Title: Phase I-II study of vorinostat plus paclitaxel and bevacizumab in metastatic breast cancer: evidence for vorinostat-induced tubulin acetylation and Hsp90 inhibition in vivo
Materials and Methods for correlative studies:
Reagents and Antibodies: Mouse monoclonal anti-hsp90 and polyclonal anti-hsp70 antibodies were purchased from StressGen Biotechnologies Corp. (Victoria, British Columbia, Canada). Affinity-purified polyclonal antibody against Ac-K69-hsp90 was generated by Alpha Diagnostic (San Antonio, TX), based on the synthetic 12 amino acid peptide flanking K69 (acetylated and un-acetylated) ETLTDPSKLDSGK. [1]. Monoclonal anti-acetyl α-tubulin and anti-β-actin antibodies were purchased from Sigma-Aldrich Corporation (St. Louis, MO). Polyclonal anti-pAKT (Ser473); anti-AKT and monoclonal anti-acetyl lysine antibodies were obtained from Cell Signaling Technologies (Beverly, MA). Anti-acetylated K56 Histone H3 was obtained from Epitomics, Inc. (Burlingame, CA). All other anti-histone antibodies were obtained from Millipore (Billerica, MA). Polyclonal anti-CDK4 was obtained from Santa Cruz Biotechnology (Santa Cruz, CA). Monoclonal anti-c-RAF, anti-p27 and anti-p21 antibodies were obtained as previously described [2]. MB231 cells were used as control.
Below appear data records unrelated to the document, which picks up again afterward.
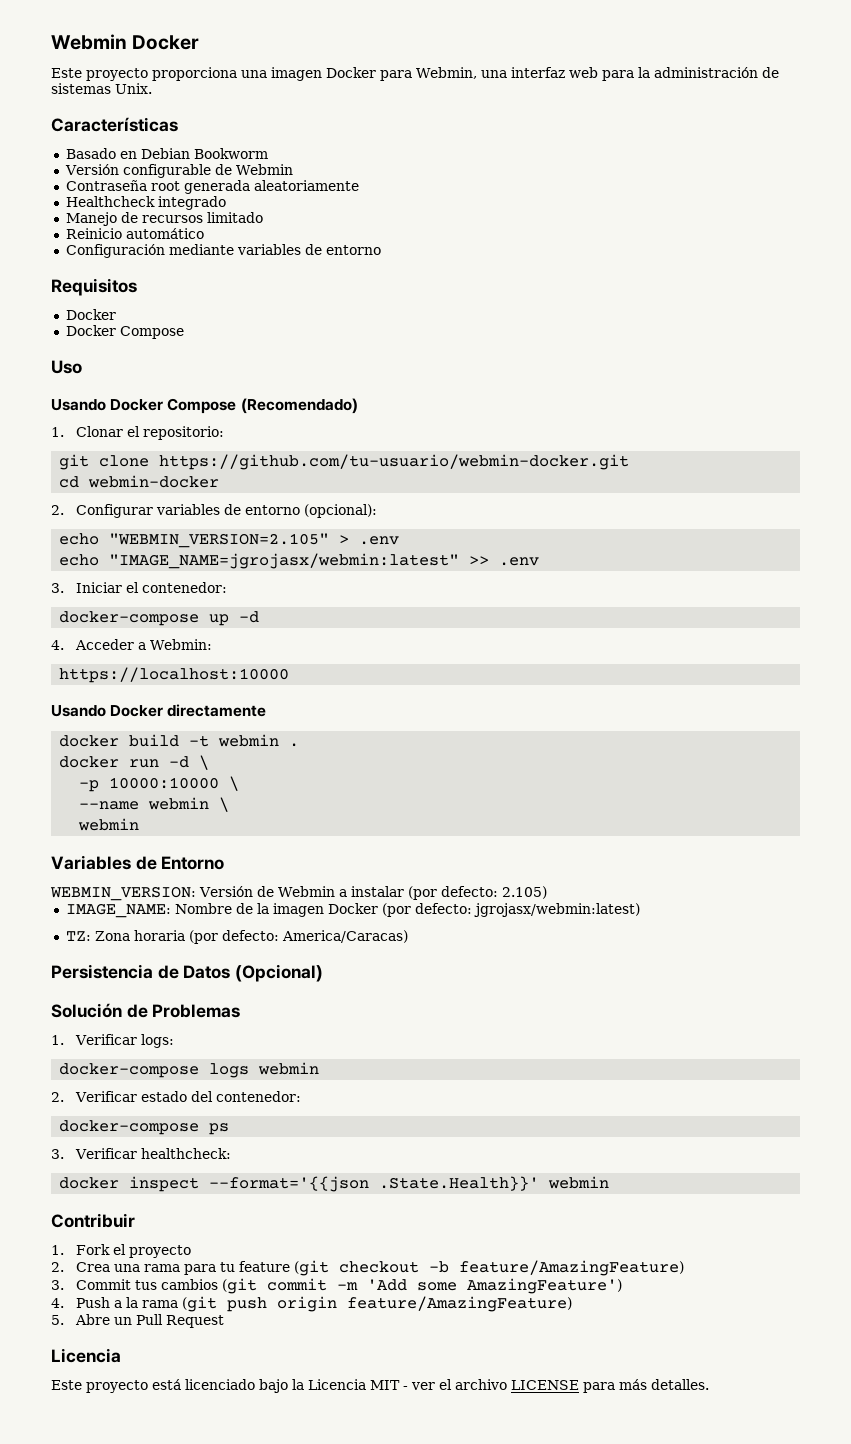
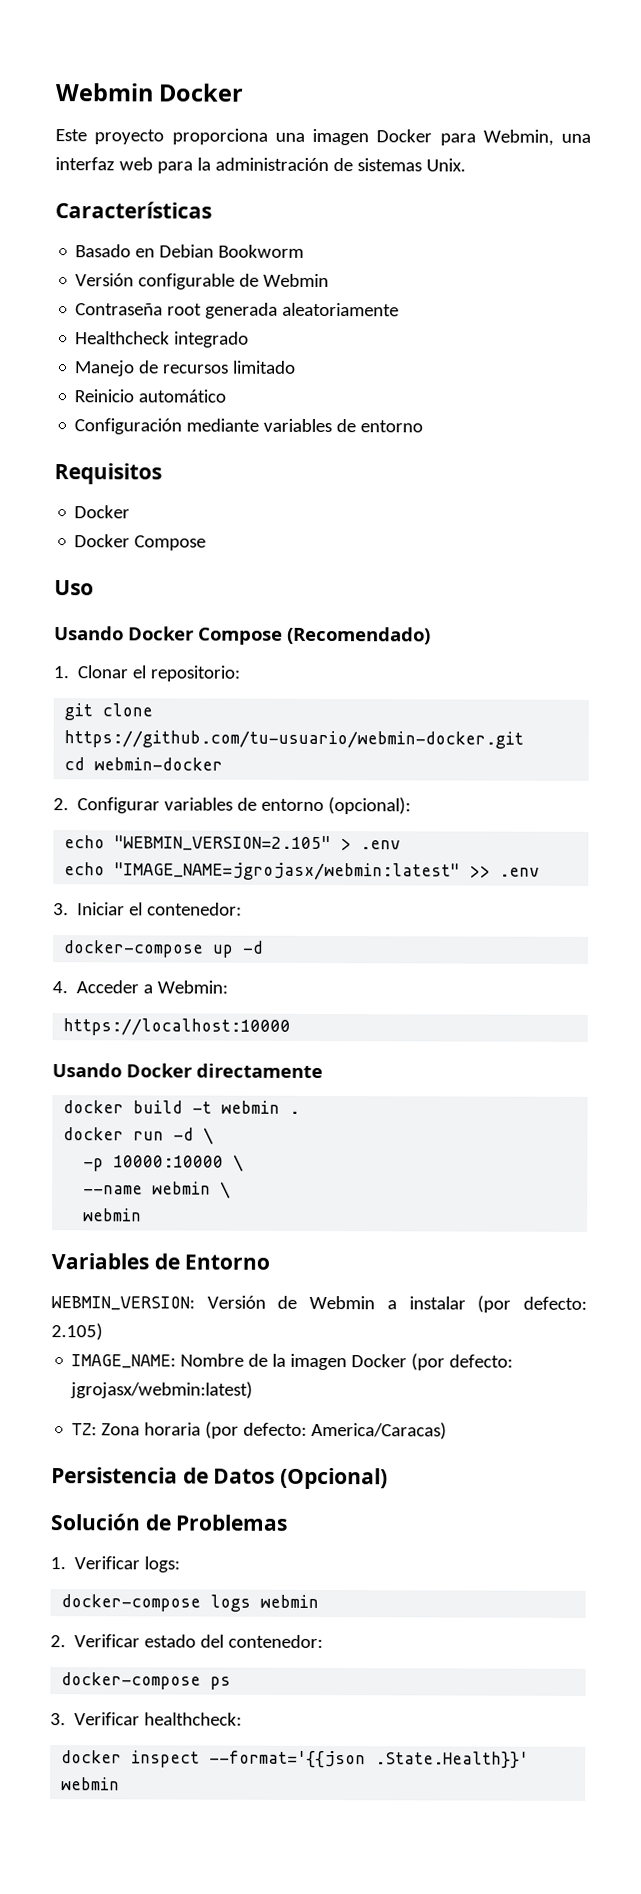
- Contribuir
- 1. Fork el proyecto
- 2. Crea una rama para tu feature (git checkout -b feature/AmazingFeature)
- 3. Commit tus cambios (git commit -m 'Add some AmazingFeature')
- 4. Push a la rama (git push origin feature/AmazingFeature)
- 5. Abre un Pull Request
- Licencia
- Este proyecto está licenciado bajo la Licencia MIT - ver el archivo LICENSE para más detalles.

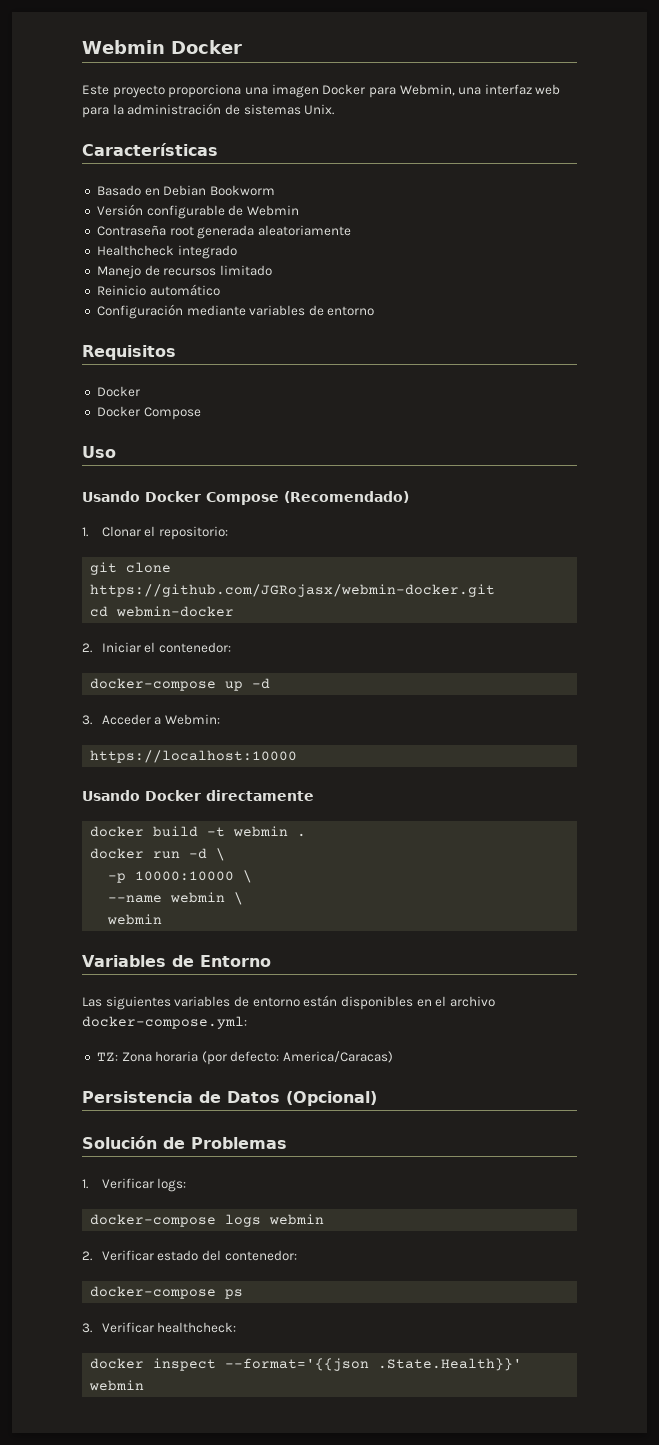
- git clone https://github.com/tu-usuario/webmin-docker.git
+ git clone https://github.com/JGRojasx/webmin-docker.git
- 2. Configurar variables de entorno (opcional):
- echo "WEBMIN_VERSION=2.105" > .env
- echo "IMAGE_NAME=jgrojasx/webmin:latest" >> .env
- 3. Iniciar el contenedor:
+ 2. Iniciar el contenedor:
- 4. Acceder a Webmin:
+ 3. Acceder a Webmin:
- WEBMIN_VERSION: Versión de Webmin a instalar (por defecto: 2.105)
- IMAGE_NAME: Nombre de la imagen Docker (por defecto: jgrojasx/webmin:latest)
+ Las siguientes variables de entorno están disponibles en el archivo docker-compose.yml:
Isolation of peripheral blood mononuclear cells: Peripheral blood samples were collected in heparinized tubes, according to the IRB approved clinical protocol. Mononuclear cells were separated using Lymphoprep (Axis-Shield, Oslo, Norway), washed once with complete RPMI-1640 media and then centrifuged to pellet the cells prior to use in the immunoblot analyses, as previously described [3].
Cell lysis and protein quantitation: Untreated or vorinostat (VS)-treated PBMCs or tumor biopsy specimens were re-suspended in 200 µL of lysis buffer (25 mM Tris [pH 7.4], 150 mM sodium chloride, 25 mmol/L sodium fluoride, 1.0 mmol/L benzamidine, 1% Triton X-100, 1 mmol/L phenylmethylsulfonyl fluoride [PMSF], 10 µg/ml leupeptin, 1 µg/ml pepstatin-A, 2 µg/ml aprotinin, 20 mmol/L p-nitrophenyl phosphate, 1.0 mmol/L sodium orthovanadate and 1.0 mmol/L 4-(2-aminoethyl) benzenesulfonylfluoride hydrochloride (AEBSF)) and incubated on ice for 30 minutes. Tumor samples were briefly sonicated (10 seconds) and the cell lysates were centrifuged. An aliquot of each cell lysate was diluted 1:10 and the protein concentrations were quantitated using a BCA protein quantitation kit (Pierce, Rockford, IL), according to the manufacturer’s protocol.
SDS-PAGE and Western Blotting: Seventy five micrograms of total cell lysate was used for the SDS-PAGE analyses. Immunoblot analyses of acetyl lysine, acetylated K69 hsp90, hsp90, hsp70, c-RAF, p-AKT, AKT, CDK4, p27, p21 and acetylated histone H3 and H4 were performed on total cell lysates, using specific anti-sera or monoclonal antibodies. Blots were washed with 1X PBST then incubated in IRDye 680 goat anti-mouse or IRDye 800 goat anti-rabbit secondary antibodies (LI-COR, Lincoln, NE) for 1 hour, washed 3X in 1X PBST and scanned with an Odyssey Infrared Imaging System (LI-COR, Lincoln, NE). The expression levels of β-actin were used as the loading control.
1. Yang Y, Rao R, Shen J, Tang Y, Fiskus W, Nechtman J, Atadja P, Bhalla K: Role of acetylation and extracellular location of heat shock protein 90alpha in tumor cell invasion. Cancer Research 2008, 68(12):4833-4842.
2. Bali P PM, Swaby R, Fiskus W, Yamaguchi H, Balasis M, Rocha K, Wang H, Richon V, Bhalla K: Activity of Suberoylanilide Hydroxamic acid against human breast cancer cells with amplificatoin of Her 2. Clinical Cancer Research 2005, 11(17):6382-6389.
3. Fiskus W, Ren Y, Mohapatra A, Bali P, Mandawat A, Rao R, Herger B, Yang Y, Atadja P, Wu J et al: Hydroxamic acid analogue histone deacetylase inhibitors attenuate estrogen receptor-alpha levels and transcriptional activity: a result of hyperacetylation and inhibition of chaperone function of heat shock protein 90. Clin Cancer Res 2007, 13(16):4882-4890.